(Version comparison data)

- Opening Delimiter -

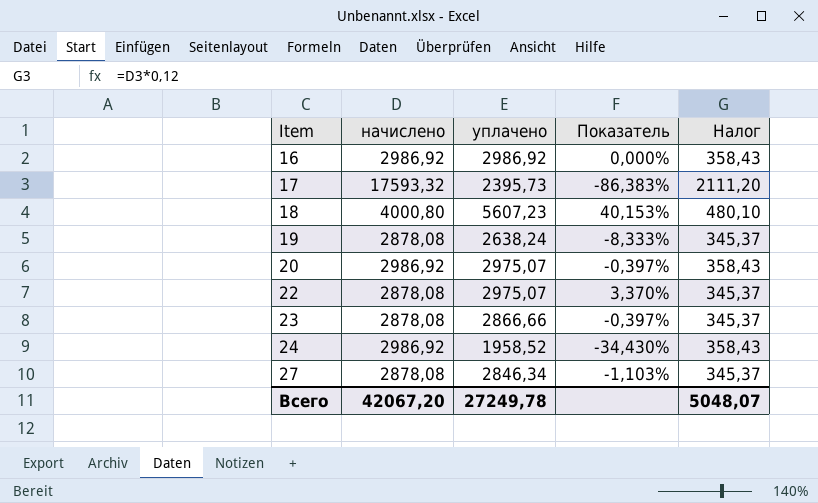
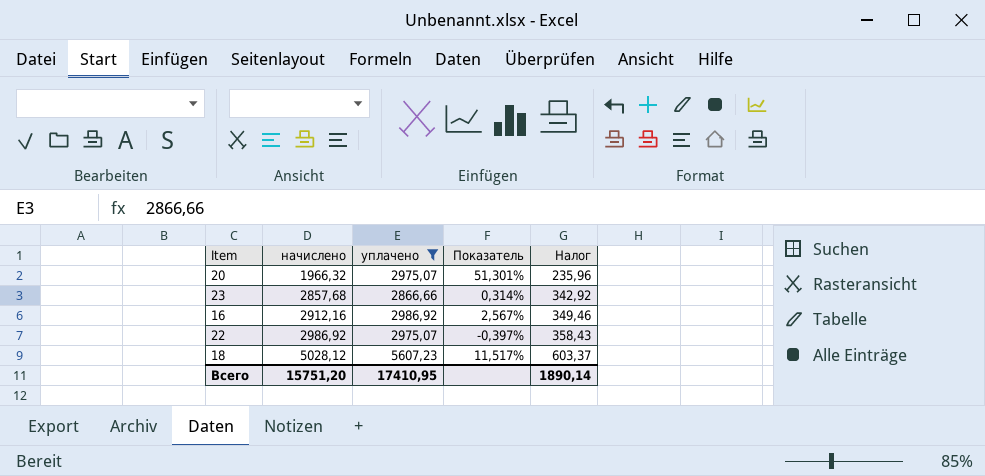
filter: none -> уплачено >= 2866,66
row order: Item ascending -> начислено ascending
20 | начислено: 2986,92 -> 1966,32
20 | Показатель: -0,397% -> 51,301%
20 | Налог: 358,43 -> 235,96
23 | начислено: 2878,08 -> 2857,68
23 | Показатель: -0,397% -> 0,314%
23 | Налог: 345,37 -> 342,92
16 | начислено: 2986,92 -> 2912,16
16 | Показатель: 0,000% -> 2,567%
16 | Налог: 358,43 -> 349,46
22 | начислено: 2878,08 -> 2986,92
22 | Показатель: 3,370% -> -0,397%
22 | Налог: 345,37 -> 358,43
18 | начислено: 4000,80 -> 5028,12
18 | Показатель: 40,153% -> 11,517%
18 | Налог: 480,10 -> 603,37
Всего | начислено: 42067,20 -> 15751,20
Всего | уплачено: 27249,78 -> 17410,95
Всего | Налог: 5048,07 -> 1890,14

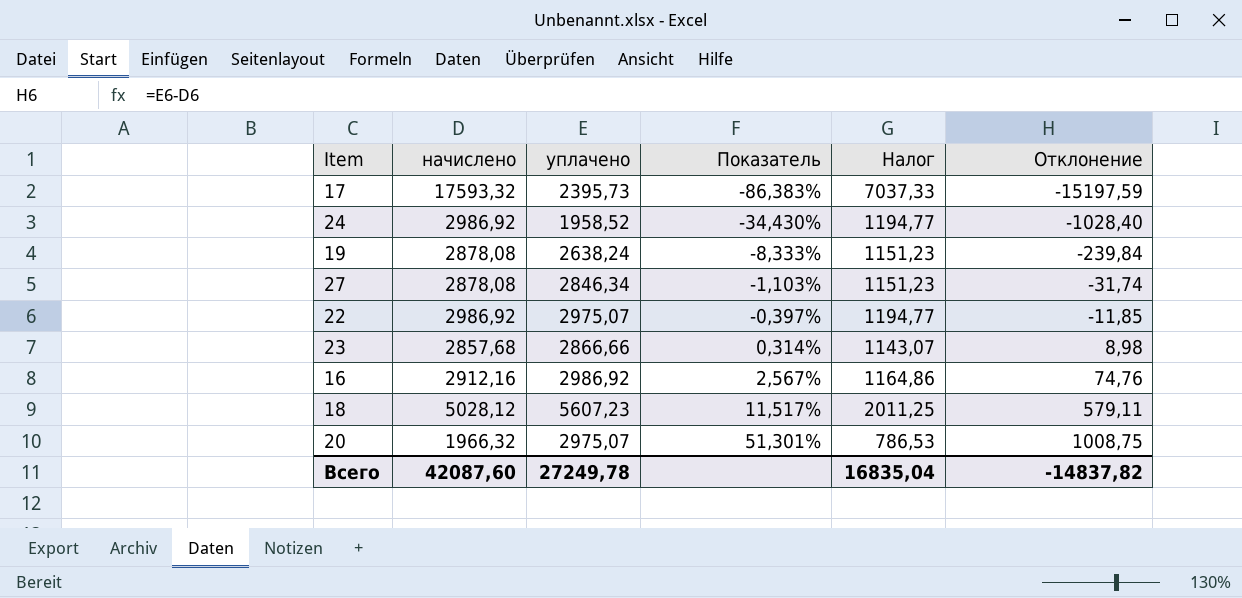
filter: уплачено >= 2866,66 -> none
row order: начислено ascending -> Показатель ascending
column Налог | formula: [начислено] * 0,12 -> [начислено] * 0,4
column Отклонение | formula: none -> [уплачено] - [начислено]
Всего | начислено: 15751,20 -> 42087,60
Всего | уплачено: 17410,95 -> 27249,78
Всего | Налог: 1890,14 -> 16835,04

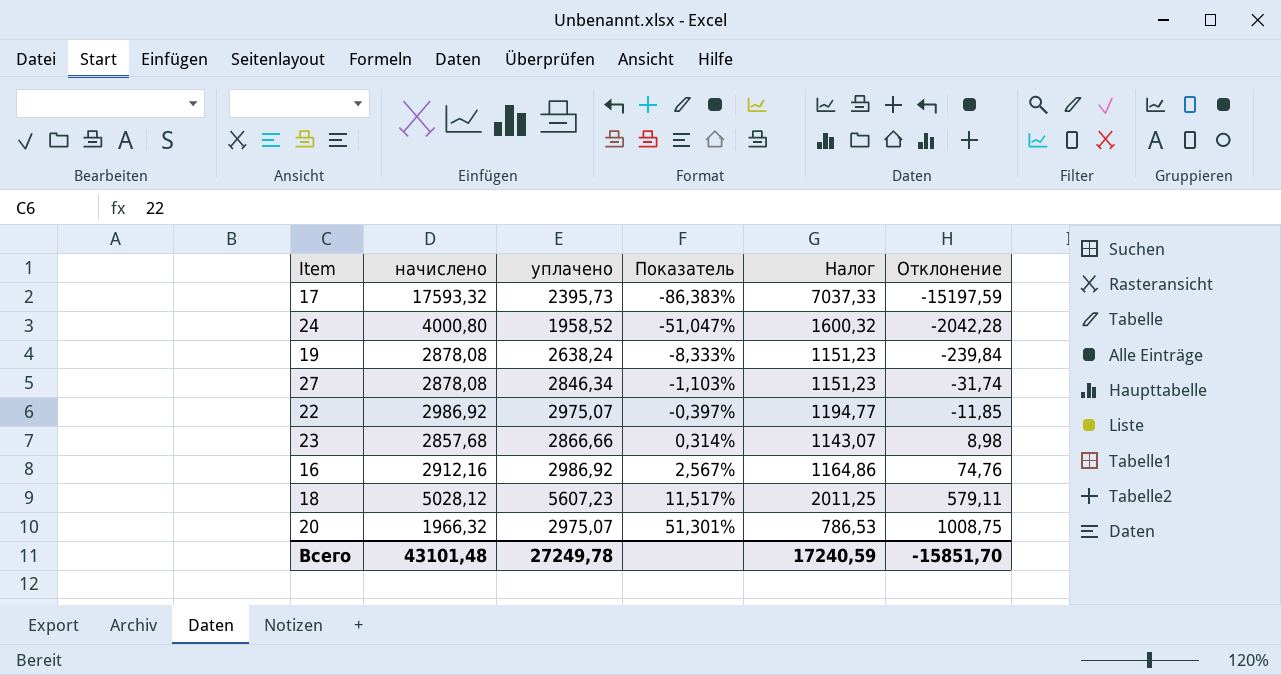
24 | начислено: 2986,92 -> 4000,80
24 | Показатель: -34,430% -> -51,047%
24 | Налог: 1194,77 -> 1600,32
24 | Отклонение: -1028,40 -> -2042,28
Всего | начислено: 42087,60 -> 43101,48
Всего | Налог: 16835,04 -> 17240,59
Всего | Отклонение: -14837,82 -> -15851,70

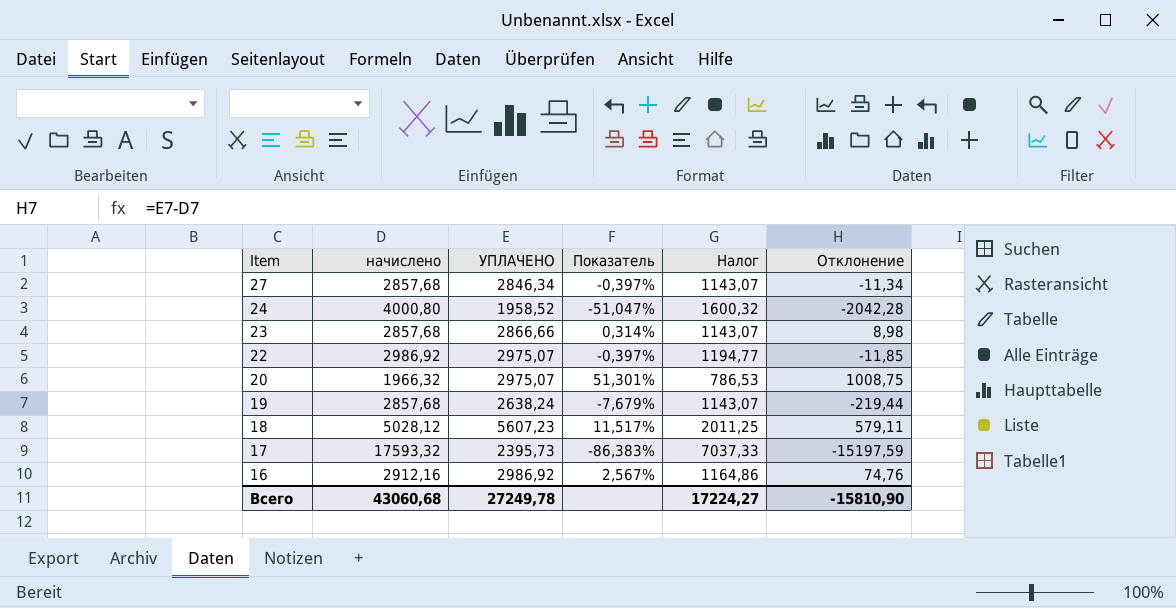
row order: Показатель ascending -> Item descending
column name: уплачено -> УПЛАЧЕНО
27 | начислено: 2878,08 -> 2857,68
27 | Показатель: -1,103% -> -0,397%
27 | Налог: 1151,23 -> 1143,07
27 | Отклонение: -31,74 -> -11,34
19 | начислено: 2878,08 -> 2857,68
19 | Показатель: -8,333% -> -7,679%
19 | Налог: 1151,23 -> 1143,07
19 | Отклонение: -239,84 -> -219,44
Всего | начислено: 43101,48 -> 43060,68
Всего | Налог: 17240,59 -> 17224,27
Всего | Отклонение: -15851,70 -> -15810,90

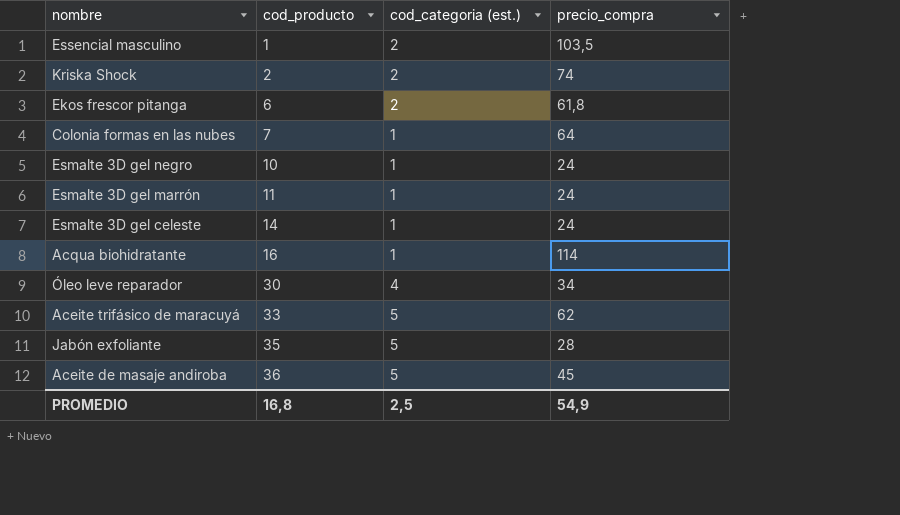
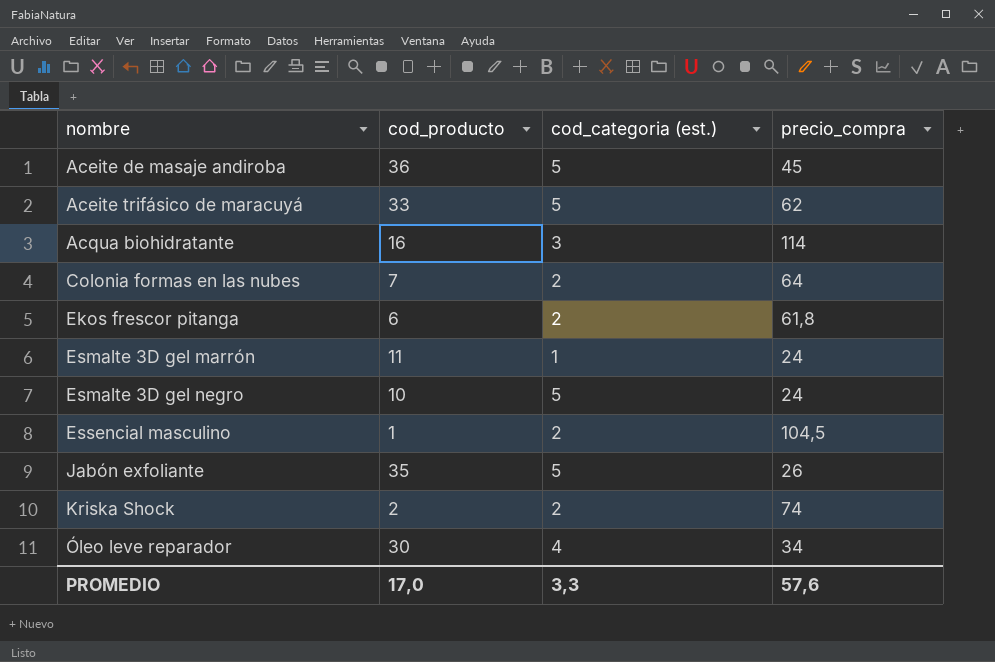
row order: cod_producto ascending -> nombre ascending
row Esmalte 3D gel celeste: 14 | 1 | 24 -> none
Acqua biohidratante | cod_categoria (est.): 1 -> 3
Colonia formas en las nubes | cod_categoria (est.): 1 -> 2
Esmalte 3D gel negro | cod_categoria (est.): 1 -> 5
Essencial masculino | precio_compra: 103,5 -> 104,5
Jabón exfoliante | precio_compra: 28 -> 26
PROMEDIO | cod_producto: 16,8 -> 17,0
PROMEDIO | cod_categoria (est.): 2,5 -> 3,3
PROMEDIO | precio_compra: 54,9 -> 57,6

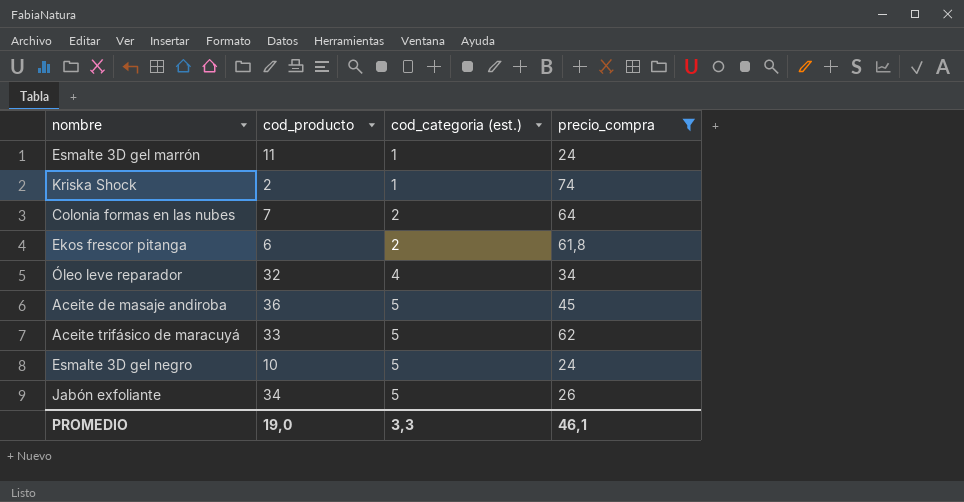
filter: none -> precio_compra <= 74
row order: nombre ascending -> cod_categoria (est.) ascending
Kriska Shock | cod_categoria (est.): 2 -> 1
Óleo leve reparador | cod_producto: 30 -> 32
Jabón exfoliante | cod_producto: 35 -> 34
PROMEDIO | cod_producto: 17,0 -> 19,0
PROMEDIO | precio_compra: 57,6 -> 46,1

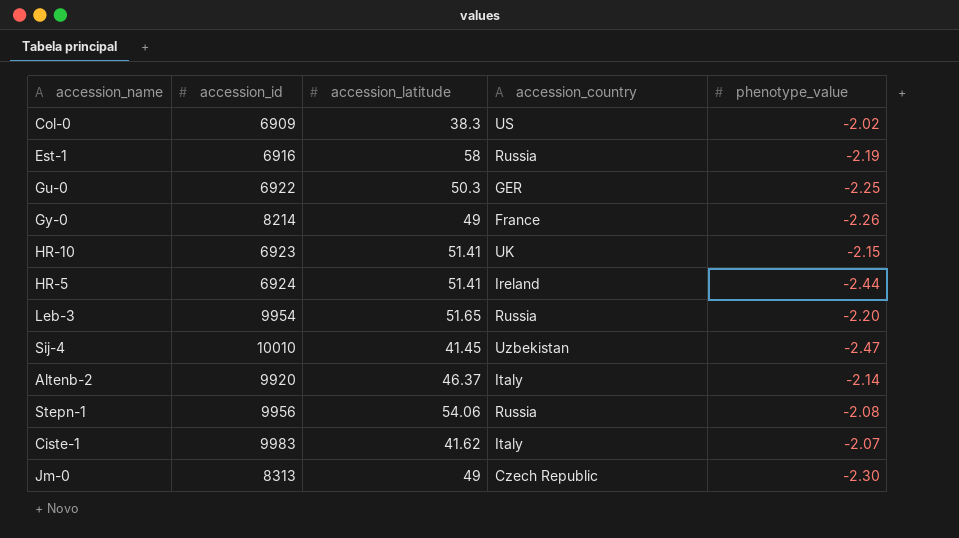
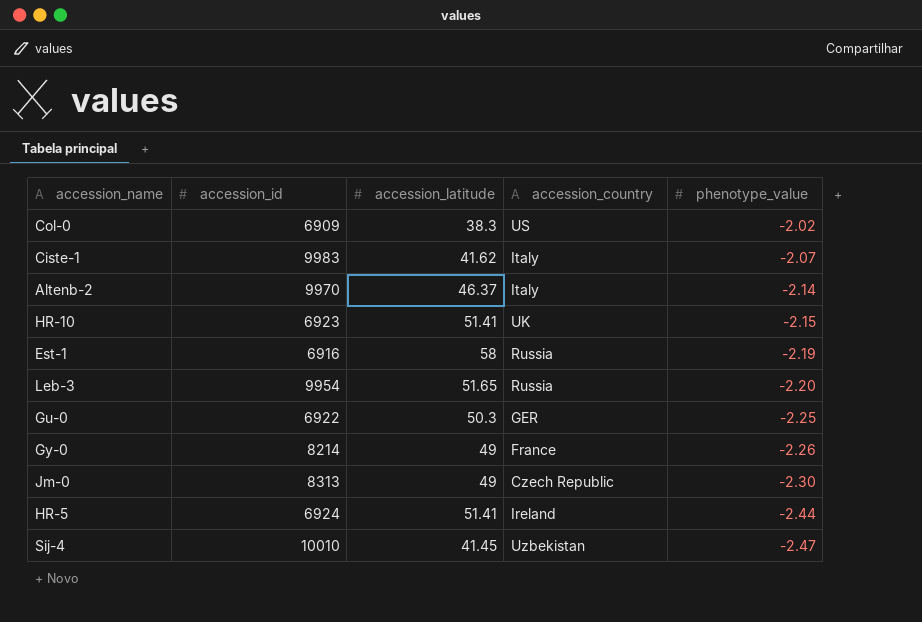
row order: none -> phenotype_value descending
row Stepn-1: 9956 | 54.06 | Russia | -2.08 -> none
Altenb-2 | accession_id: 9920 -> 9970

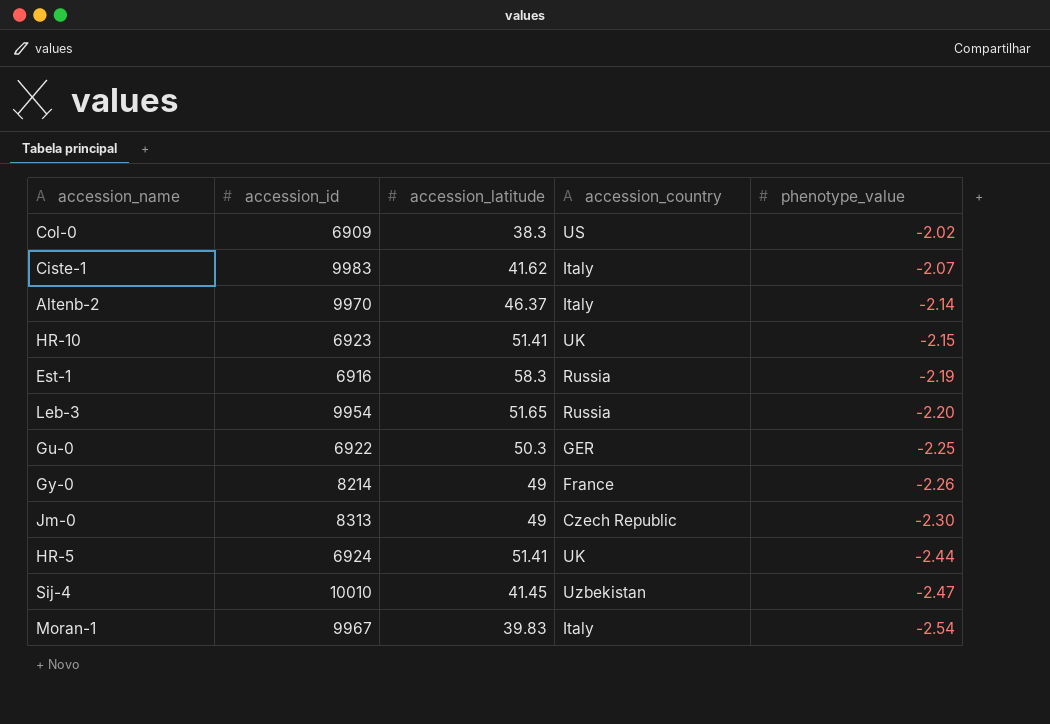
Est-1 | accession_latitude: 58 -> 58.3
HR-5 | accession_country: Ireland -> UK
row Moran-1: none -> 9967 | 39.83 | Italy | -2.54

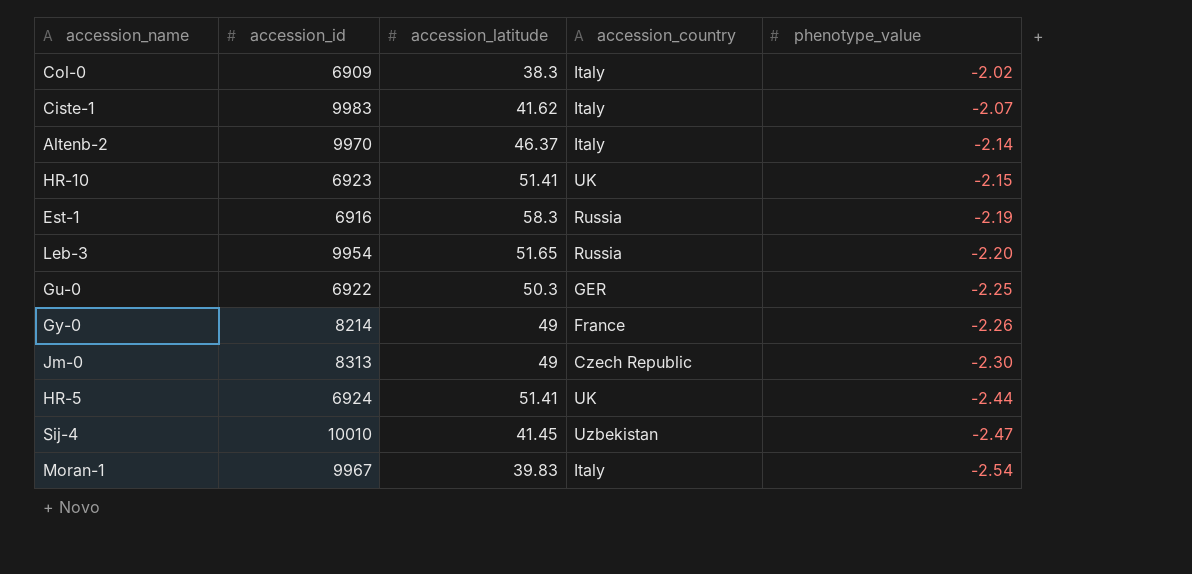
Col-0 | accession_country: US -> Italy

- Closing Delimiter -

What belongs in the answer is each line above from the line with "Всего | Налог: 17240,59 -> 17224,27" to the line with "PROMEDIO | cod_categoria (est.): 2,5 -> 3,3", inclusive, reproduced exactly and free of pictures.

Всего | Налог: 17240,59 -> 17224,27
Всего | Отклонение: -15851,70 -> -15810,90

row order: cod_producto ascending -> nombre ascending
row Esmalte 3D gel celeste: 14 | 1 | 24 -> none
Acqua biohidratante | cod_categoria (est.): 1 -> 3
Colonia formas en las nubes | cod_categoria (est.): 1 -> 2
Esmalte 3D gel negro | cod_categoria (est.): 1 -> 5
Essencial masculino | precio_compra: 103,5 -> 104,5
Jabón exfoliante | precio_compra: 28 -> 26
PROMEDIO | cod_producto: 16,8 -> 17,0
PROMEDIO | cod_categoria (est.): 2,5 -> 3,3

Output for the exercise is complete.